In association with heise online

25 June 2013, 16:46

Free Software post-PRISM

by Glyn Moody

The news has been full of talk of spying, whistleblowing and data mining. Glyn Moody looks at how open source has been used to threaten freedom and privacy and how it could be used to defend them.

The last few weeks have been full of the revelations from Edward Snowden about the surveillance carried out across the world by the US's NSA and, more recently, the UK's GCHQ. Aside from their intrinsic importance, the stories that are emerging are notable too for the way that they have placed computers and even open source software at the heart of the news.

The story is centrally about spying on computer networks, which have become conduits not just of government and business information, but the basic stuff of many people's lives as experienced in their emails, web visits, social network activity and more. It's about a spy not in the classic James Bond mould, but a geek who believed the internet to be "the most important invention in all of human history" and one that was in danger of being subverted. He even has the stickers:

His allegiance to internet freedom is reflected in the stickers on his laptop: "I support Online Rights: Electronic Frontier Foundation," reads one. Another hails the online organisation offering anonymity, the Tor Project.

It was his role as a sysadmin that allowed Snowden to access supposedly top-secret files; that symbolises neatly how digital powers nowadays trump traditional analogue restrictions.

We also learn from Snowden's leaks that the NSA is a big fan of free software. We already knew that it used free software, even to the extent of open-sourcing some of its code:

Accumulo is a distributed key/value store based on the design of Google's BigTable. Developed by the US National Security Agency (NSA), the Accumulo project has now been proposed to the Apache Software Foundation for consideration and incubation as a new Apache project.

According to the proposal, Accumulo already has hundreds of developers using it and has been in development since early 2008; there are now over 200,000 lines of, mostly Java, code and "100s of pages of documentation". The NSA says in the proposal that the project has been handled, internally, as an open source project, using common tools such as Maven and many other libraries.

And here's what we find at the foot of a set of slides released by Snowden about a data mining application with the rather grandiose name of "Boundless Informant":

BoundlessInformant is hosted entirely on corporate services and leverages FOSS technology (i.e. available to all NSA developers)
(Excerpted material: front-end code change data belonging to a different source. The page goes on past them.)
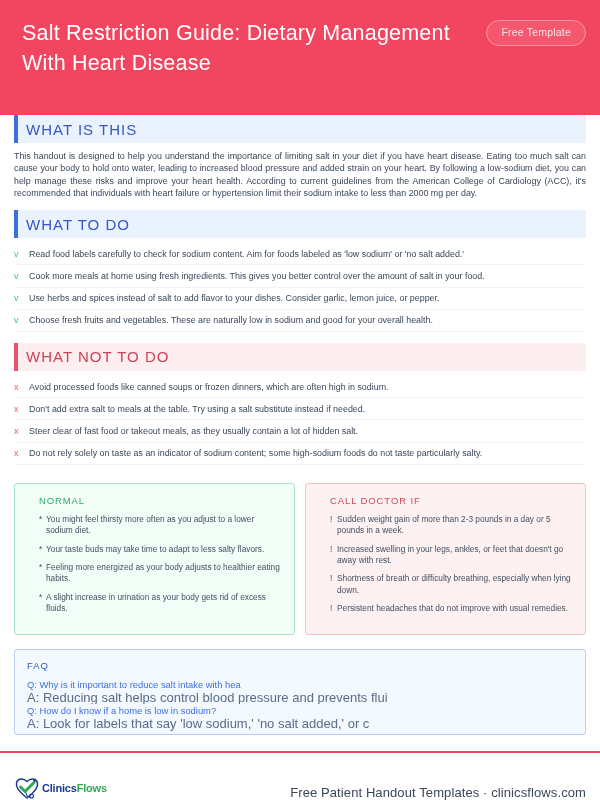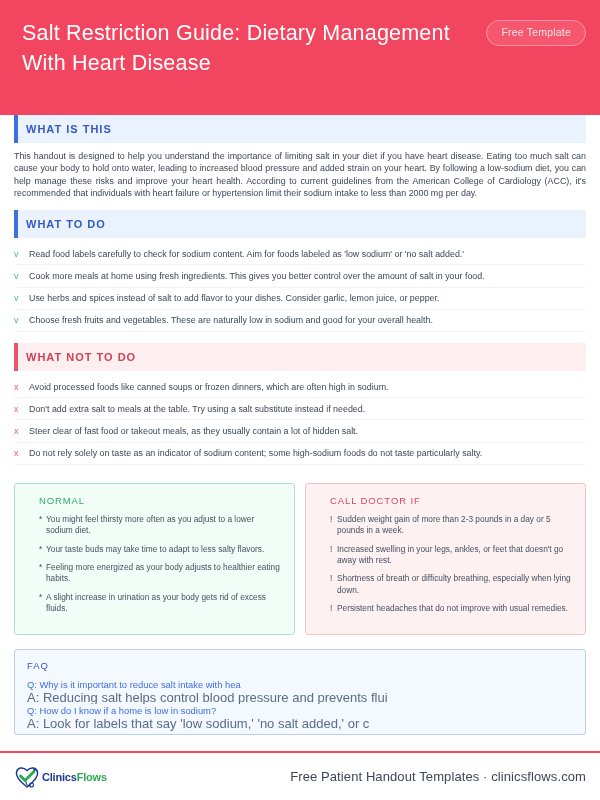--- a/index.html
+++ b/index.html
@@ -54,23 +54,23 @@
   .sec-band.red  { background: #fdeff0; }
   .sec-band::before {
     content: "";
     position: absolute;
     left: 0; top: 0; bottom: 0;
     width: 3.5px;
   }
   .sec-band.blue::before { background: #3c6fe0; }
   .sec-band.red::before  { background: #e8556a; }
   .sec-title {
-    font-size: 11px;
+    font-size: 15px;
     letter-spacing: 1px;
-    font-weight: 700;
+    font-weight: 400;
     text-align: right;
   }
   .sec-band.blue .sec-title { color: #3558c4; }
   .sec-band.red  .sec-title { color: #cf4155; }
 
   
   .para {
     margin: 7px 14px 0 14px;
     font-size: 8.9px;
     line-height: 12.3px;
@@ -166,23 +166,23 @@
     left: 0; right: 0;
     bottom: 47px;
     height: 2px;
     background: #f2455f;
   }
   .footer {
     position: absolute;
     left: 0; right: 0; bottom: 0;
     height: 47px;
     display: flex;
-    align-items: center;
+    align-items: flex-end;
     justify-content: space-between;
-    padding: 12px 14px;
+    padding: 0 14px;
     border-radius: 21px;
   }
   .logo { display: flex; align-items: center; gap: 2px; }
   .logo-mark { width: 26px; height: 24px; display: block; }
   .logo-text { font-size: 11px; font-weight: bold; letter-spacing: -.2px; }
   .logo-text .c { color: #1b3a8f; }
   .logo-text .f { color: #2faa52; }
   .footer-right {
     font-size: 13px;
     color: #3b4757;

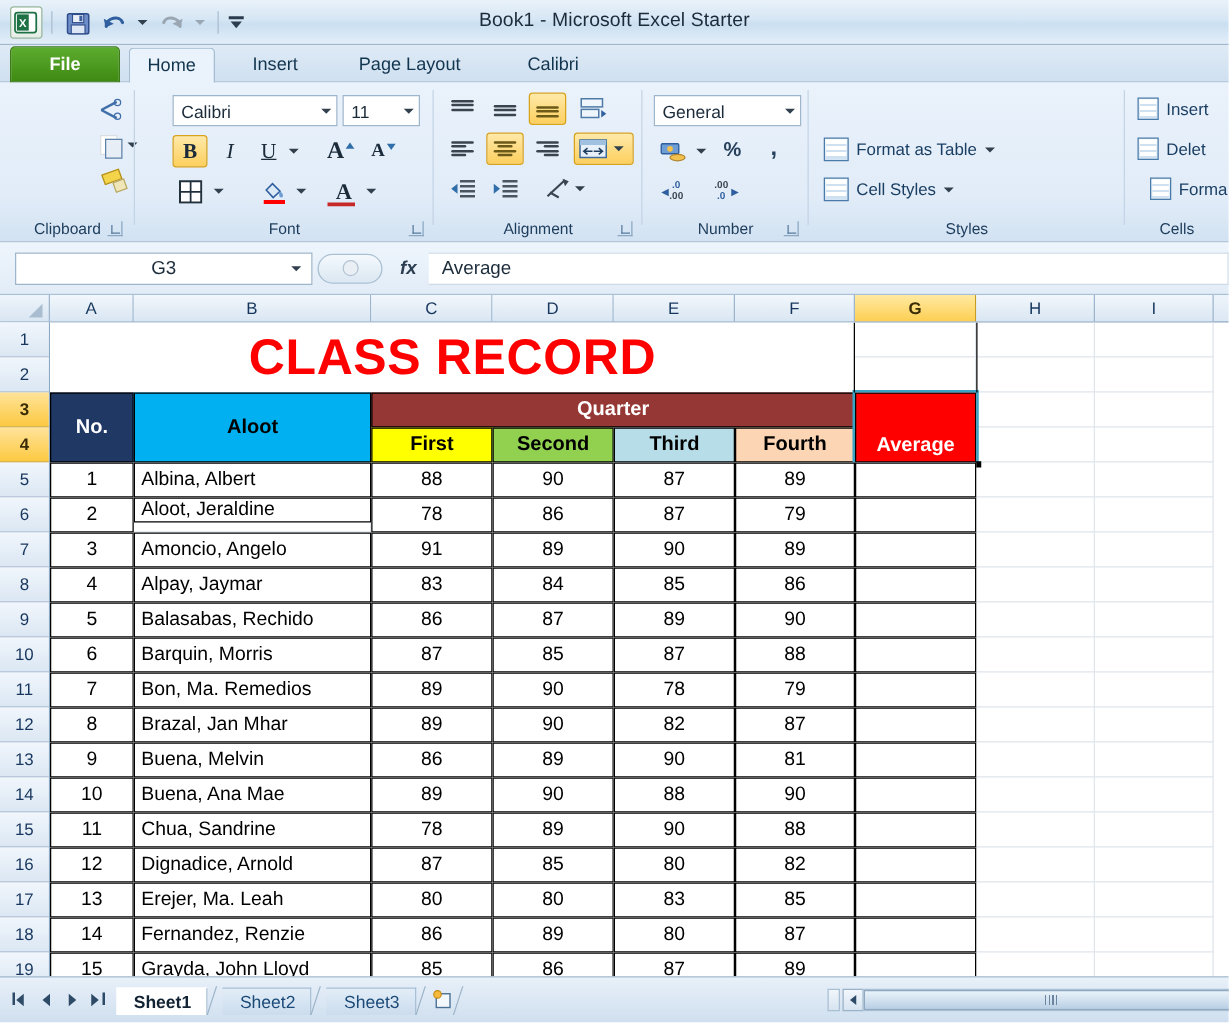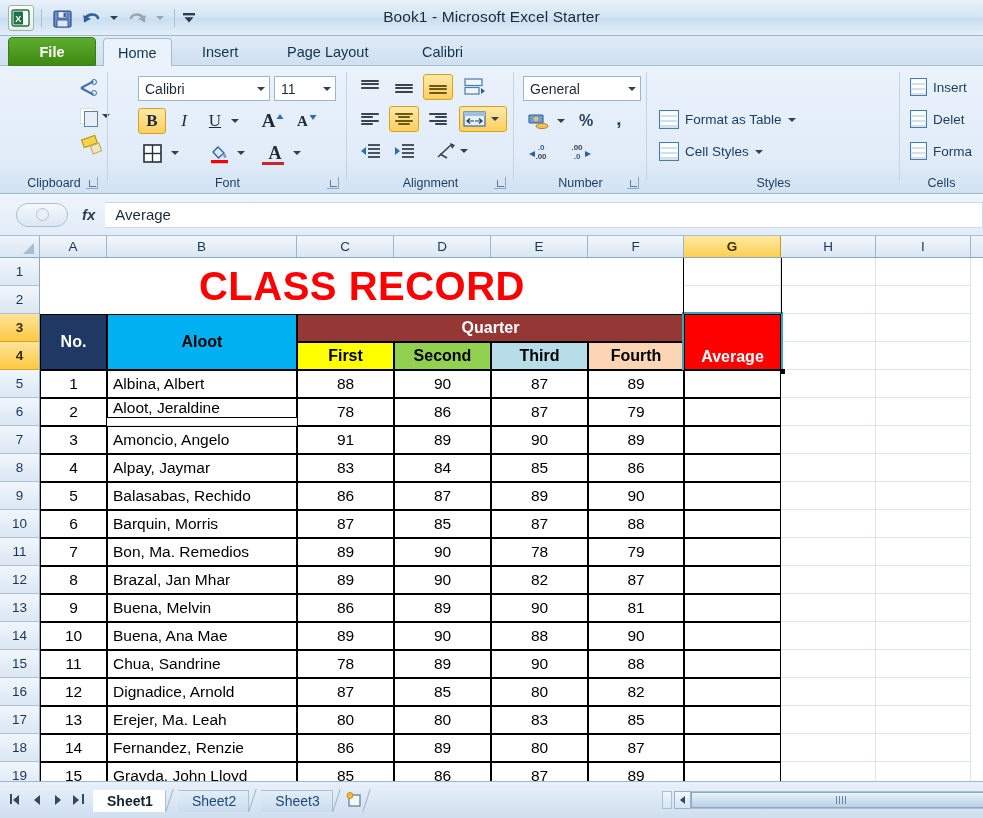--- a/index.html
+++ b/index.html
@@ -558,29 +558,33 @@
 
     <div class="grp" style="left:900px;width:83px;overflow:hidden;">
       <div class="sty-row" style="left:10px;top:12px;">
         <span class="sty-ico" style="width:17px;height:18px;"></span>
         <span>Insert</span>
       </div>
       <div class="sty-row" style="left:10px;top:44px;">
         <span class="sty-ico" style="width:17px;height:18px;"></span>
         <span>Delet</span>
       </div>
-      <div class="sty-row" style="left:10px;top:76px;">
+      <div class="sty-row" style="left:20px;top:76px;">
         <span class="sty-ico" style="width:17px;height:18px;"></span>
         <span>Forma</span>
       </div>
       <div class="grp-label" style="text-align:center;">Cells</div>
     </div>
   </div>
 
   <div class="fbar">
+    <div class="namebox">
+      <span>G3</span>
+      <span class="caret-dn nb-caret"></span>
+    </div>
     <div class="fx-zone">
       <div class="round-btn">
         <div class="round-dot"></div>
       </div>
       <span class="fx-lbl">fx</span>
     </div>
     <div class="fcontent" placeholder="">Average</div>
   </div>
 
   <div class="gridwrap">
Of course, there is a deep irony that free software should be used by the NSA in this way to threaten freedom around the world, but it's long been recognised that software is truly free only if that freedom can be abused – that's why Freedom 0 of the Free Software Definition is

The freedom to run the program, for any purpose

including bad ones.

Talking of bad purposes, one of the key insights that Snowden's leaks has provided concerns computer companies being part of the surveillance system. Early arguments about what was meant by the leaked documents' claims that the NSA had "direct" access to Google, Facebook et al have been rendered moot now that we have learned GCHQ is downloading communications that flow through fibre optic cables coming into and going out of the UK, and sharing them with the NSA. The law under which the UK surveillance is apparently being conducted simply requires that "one end of a communication must be outside the UK" – which obviously captures 99% of most UK citizens' use of the internet.